Oct. 4th, 2009 | 10:07 pm
mood: grateful grateful
music: I Choose - India.Arie

This weekend I attended my first ever young woman's retreat. Let's say I had major doubts about going and to tell you the truth I really didn't even want to go. Three months ago one of my co-workers (Auna) told me that her church was having a retreat and that I needed to come. Huh? I needed to was my first reaction. I didn't say it aloud but thought it. Then my cousin (Mel) kept asking me if I was going to the retreat too. I was still very unsure.

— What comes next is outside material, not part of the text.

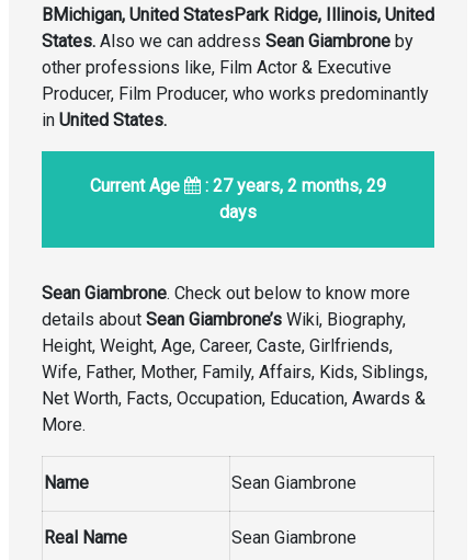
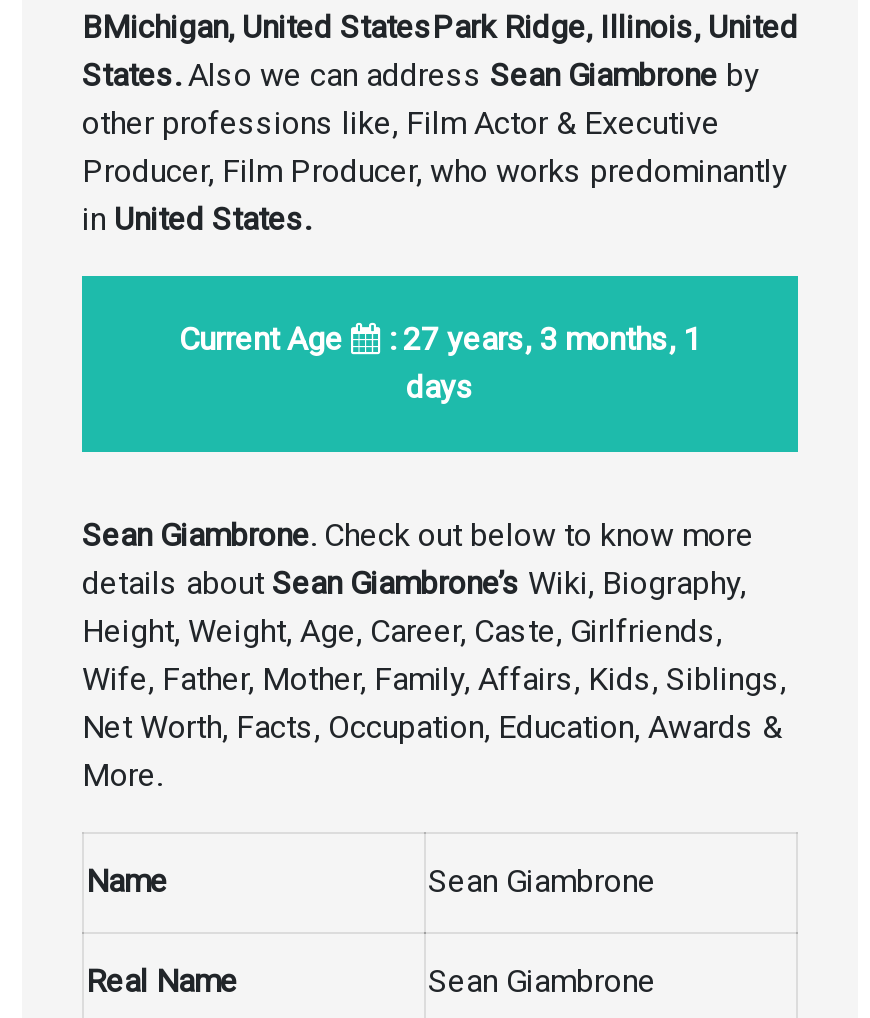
[90,175,386,196] Current Age : 27 years, 2 months, 29 -> [179,320,701,358] Current Age : 27 years, 3 months, 1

Thursday rolls around and I'm like okay I need to pack my things to go, even though at the back of my mind I still did not want to go. But I'm like you know what, what do I have to loose by going to this. I mean I've grown up around church my entire life. I was baptized when I was a few months old, asked Jesus into my heart when I was 12, and was water baptized last November. I'm going to do it, not because it was something I needed to do for me, but because it was something I had to want to do for me.

Let me tell you, I am so grateful that I kicked myself in the butt to go. Because I had such an amazing time and I met some of the most beautiful girls I've ever met. Not only outside, but inside as well. It was such a life changing experience for myself and it is something that I needed to have at this point in my life.

For those of you who are worried, don't worry I will not push God onto you because that's not the type of person I am. Besides it has to be your choice to follow him, I can't make you.

I know that it's going to be hard and I will be challenged every single moment of every day, but I know that I can do this, because I CHOOSE to do this.

:)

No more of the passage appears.